Columnist Paula DelGiudice: Changes in climate affect bird populations
Thursday, March 14, 2002 | 10:32 a.m.
Paula Del Giudice's outdoors column appears Thursday. She can be reached at desertdenizens@aol.com.
The fact that global warming, also known as climate change, is real and under way can no longer be explained away as hysteria or fear mongering by radical, left-wing environmentalists.
According to a recent report issued by the National Wildlife Federation and the American Bird Conservancy, "There is overwhelming agreement among the world's preeminent scientists and scientific bodies that the Earth is heating up and human activities are largely to blame."
The report undertaken by the organizations attempts to quantify the affects of climate change on bird populations. There is evidence that the late-20th century pattern of global warming is already having an effect on wildlife, including birds.
Since songbirds play a critical role in ecosystems by eating insects, pollinating plants and dispersing seeds, such changes risk throwing ecosystems off balance.
What kind of changes does the report predict will happen? As regional temperatures rise, the climatic ranges for a number of species may shift north as they seek habitat, food availability and other factors to which they are adapted. In turn, in the ranges they leave behind, the birds may be replaced by species from farther south.
The report points out that when some species move to different ranges, "they may face new prey, predators and competitors, as well as different habitats.
"New York could see a significant reduction in suitable climatic range for Cape May Warblers, Bay-breasted Warblers, and other birds that are important predators of pest insects such as eastern spruce budworms, which can cause major damage to the state's forests.
"Arizona, Nevada, and New Mexico could lose Savannah Sparrows, Sage Thrashers and other birds that help keep outbreaks of rangeland grasshoppers in check.
"And some states may even lose their State Bird. If global warming continues unabated, there may no longer be Orioles in Baltimore (or anywhere else in Maryland). At the very least, the range of the species in Maryland may be greatly reduced."

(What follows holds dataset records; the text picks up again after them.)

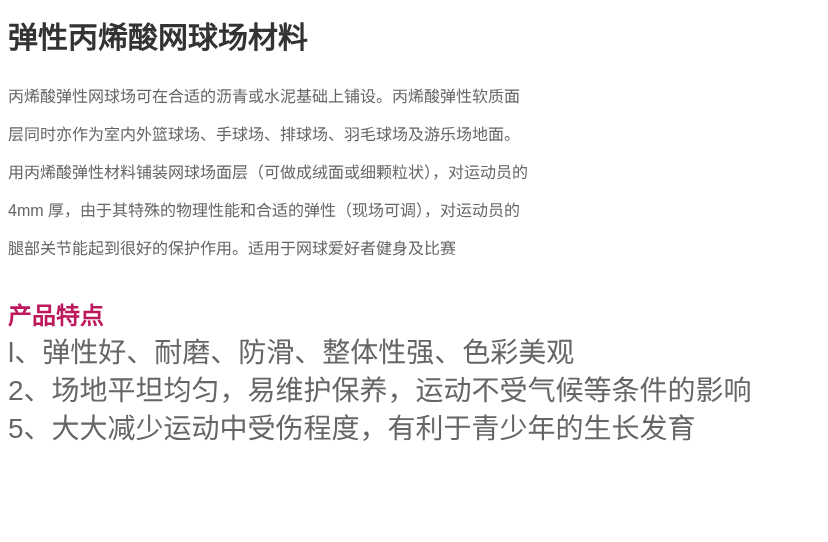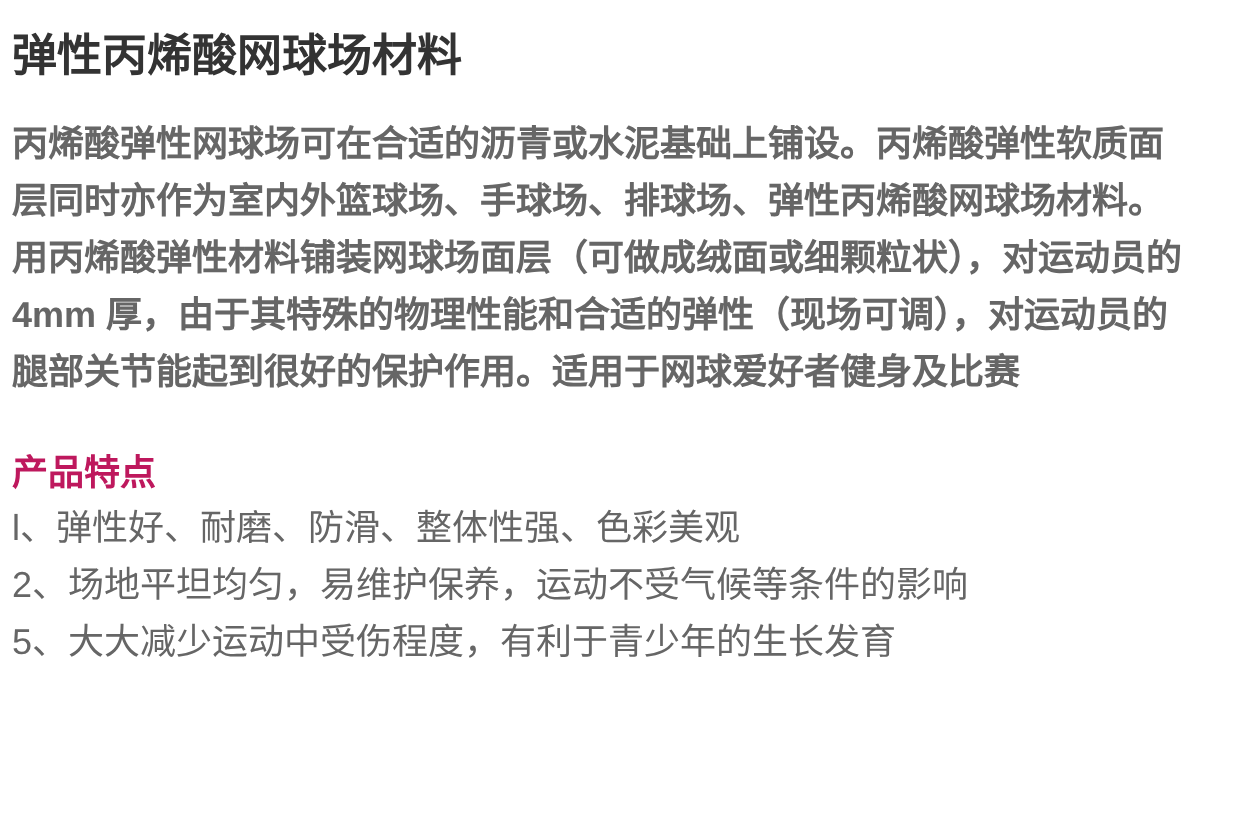"丙烯酸弹性网球场可在合适的沥青或水泥基础上铺设。丙烯酸弹性软质面" .para-line { font-size: 24px -> 16px; font-weight: bold -> none }
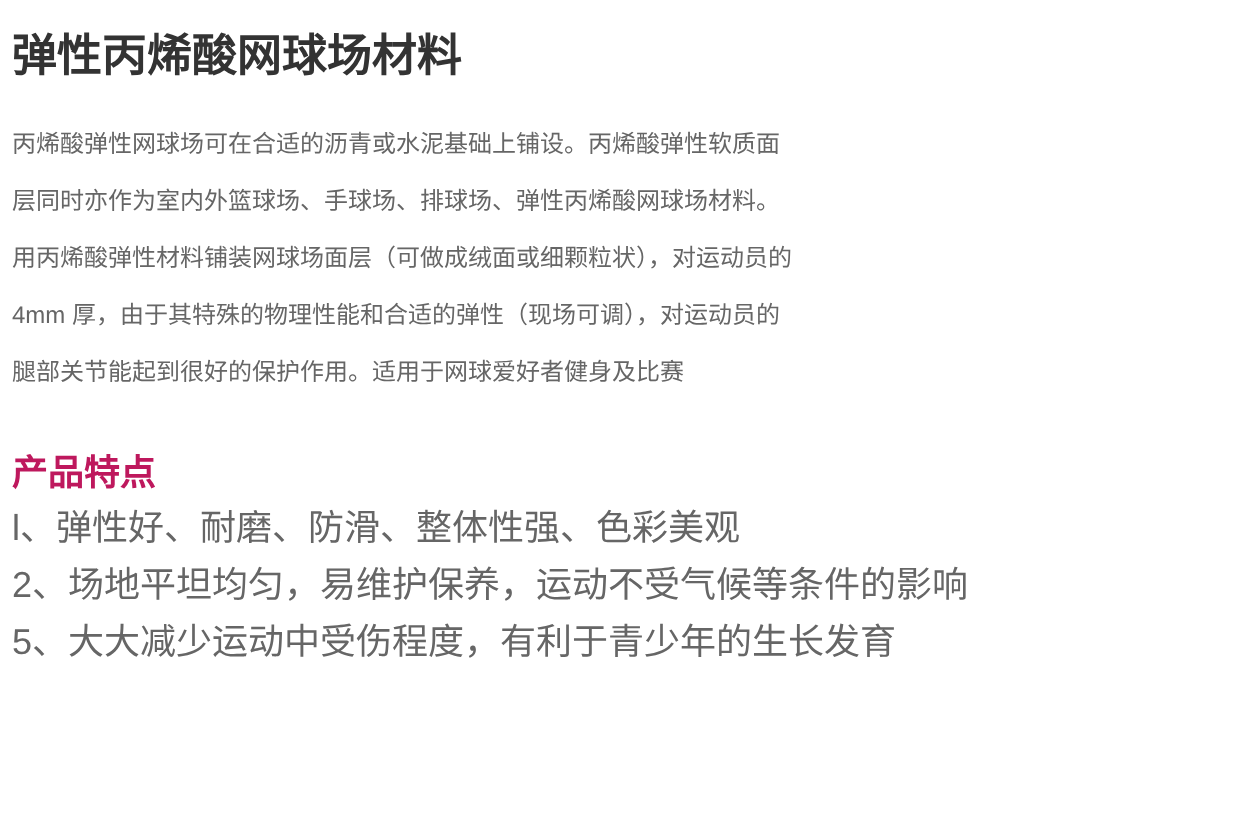"层同时亦作为室内外篮球场、手球场、排球场、弹性丙烯酸网球场材料。" div.para-line { text: 弹性丙烯酸网球场材料 -> 羽毛球场及游乐场地面 }
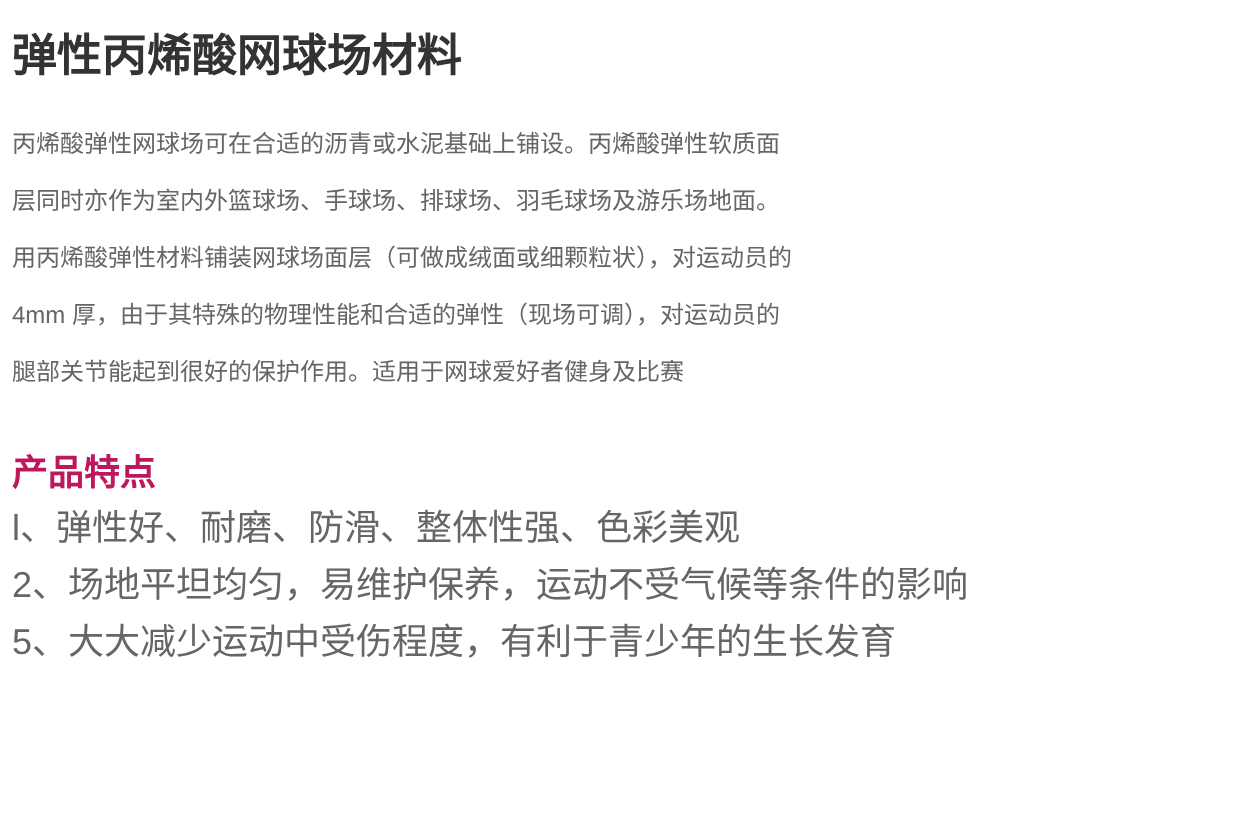"l、弹性好、耐磨、防滑、整体性强、色彩美观" .feature-item { font-size: 24px -> 28px }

If changes occur in Nevada in line with the climate change models developed by the Canadian Climate Center, there are species whose future climatic range may exclude Nevada in the summer, such as the Dusky Flycatcher, the Gray Flycatcher, the Bank Swallow, the Black-capped Chickadee, the Common Yellowthroat, the Sage Sparrow, the Savannah Sparrow, the Fox Sparrow, Dark-eyed Junco and Cassin's Finch.
The following include species whose climatic summer ranges in Nevada might contract: the House Wren, Sage Thrasher, Western Tanager, Blue Grosbeak, the Green-tailed Towhee, Chipping Sparrow, Brewer's Sparrow and Yellow-headed blackbird.